_Work request_
No record may be left out; print them all verbatim.

Version difference data:
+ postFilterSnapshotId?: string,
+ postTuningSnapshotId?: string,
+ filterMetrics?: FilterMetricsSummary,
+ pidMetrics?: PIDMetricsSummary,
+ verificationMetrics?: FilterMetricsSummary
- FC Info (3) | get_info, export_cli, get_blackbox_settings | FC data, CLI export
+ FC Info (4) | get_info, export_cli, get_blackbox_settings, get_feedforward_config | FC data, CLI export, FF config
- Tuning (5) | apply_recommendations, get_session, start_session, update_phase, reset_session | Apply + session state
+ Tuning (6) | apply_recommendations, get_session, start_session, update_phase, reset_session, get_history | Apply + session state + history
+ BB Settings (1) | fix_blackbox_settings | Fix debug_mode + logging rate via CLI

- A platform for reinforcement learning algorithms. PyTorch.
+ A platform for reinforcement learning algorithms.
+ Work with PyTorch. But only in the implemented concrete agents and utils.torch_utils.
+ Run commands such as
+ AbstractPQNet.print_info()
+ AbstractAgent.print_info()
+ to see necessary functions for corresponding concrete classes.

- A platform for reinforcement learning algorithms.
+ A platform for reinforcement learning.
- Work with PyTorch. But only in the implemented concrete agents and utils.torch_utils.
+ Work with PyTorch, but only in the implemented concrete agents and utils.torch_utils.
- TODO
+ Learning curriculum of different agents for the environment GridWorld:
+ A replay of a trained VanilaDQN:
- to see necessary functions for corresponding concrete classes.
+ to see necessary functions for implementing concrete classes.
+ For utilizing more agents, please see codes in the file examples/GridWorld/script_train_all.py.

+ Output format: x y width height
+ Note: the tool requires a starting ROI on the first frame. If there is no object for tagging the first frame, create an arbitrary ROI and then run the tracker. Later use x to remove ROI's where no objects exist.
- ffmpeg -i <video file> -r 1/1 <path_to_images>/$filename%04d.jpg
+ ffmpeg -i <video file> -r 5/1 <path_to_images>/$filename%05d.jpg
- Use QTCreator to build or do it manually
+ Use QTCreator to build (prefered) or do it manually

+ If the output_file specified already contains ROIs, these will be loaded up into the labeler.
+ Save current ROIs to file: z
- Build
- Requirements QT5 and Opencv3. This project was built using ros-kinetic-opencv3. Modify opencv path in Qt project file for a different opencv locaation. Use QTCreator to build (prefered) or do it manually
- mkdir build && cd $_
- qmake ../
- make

_Task solution_
+ postFilterSnapshotId?: string,
+ postTuningSnapshotId?: string,
+ filterMetrics?: FilterMetricsSummary,
+ pidMetrics?: PIDMetricsSummary,
+ verificationMetrics?: FilterMetricsSummary
- FC Info (3) | get_info, export_cli, get_blackbox_settings | FC data, CLI export
+ FC Info (4) | get_info, export_cli, get_blackbox_settings, get_feedforward_config | FC data, CLI export, FF config
- Tuning (5) | apply_recommendations, get_session, start_session, update_phase, reset_session | Apply + session state
+ Tuning (6) | apply_recommendations, get_session, start_session, update_phase, reset_session, get_history | Apply + session state + history
+ BB Settings (1) | fix_blackbox_settings | Fix debug_mode + logging rate via CLI

- A platform for reinforcement learning algorithms. PyTorch.
+ A platform for reinforcement learning algorithms.
+ Work with PyTorch. But only in the implemented concrete agents and utils.torch_utils.
+ Run commands such as
+ AbstractPQNet.print_info()
+ AbstractAgent.print_info()
+ to see necessary functions for corresponding concrete classes.

- A platform for reinforcement learning algorithms.
+ A platform for reinforcement learning.
- Work with PyTorch. But only in the implemented concrete agents and utils.torch_utils.
+ Work with PyTorch, but only in the implemented concrete agents and utils.torch_utils.
- TODO
+ Learning curriculum of different agents for the environment GridWorld:
+ A replay of a trained VanilaDQN:
- to see necessary functions for corresponding concrete classes.
+ to see necessary functions for implementing concrete classes.
+ For utilizing more agents, please see codes in the file examples/GridWorld/script_train_all.py.

+ Output format: x y width height
+ Note: the tool requires a starting ROI on the first frame. If there is no object for tagging the first frame, create an arbitrary ROI and then run the tracker. Later use x to remove ROI's where no objects exist.
- ffmpeg -i <video file> -r 1/1 <path_to_images>/$filename%04d.jpg
+ ffmpeg -i <video file> -r 5/1 <path_to_images>/$filename%05d.jpg
- Use QTCreator to build or do it manually
+ Use QTCreator to build (prefered) or do it manually

+ If the output_file specified already contains ROIs, these will be loaded up into the labeler.
+ Save current ROIs to file: z
- Build
- Requirements QT5 and Opencv3. This project was built using ros-kinetic-opencv3. Modify opencv path in Qt project file for a different opencv locaation. Use QTCreator to build (prefered) or do it manually
- mkdir build && cd $_
- qmake ../
- make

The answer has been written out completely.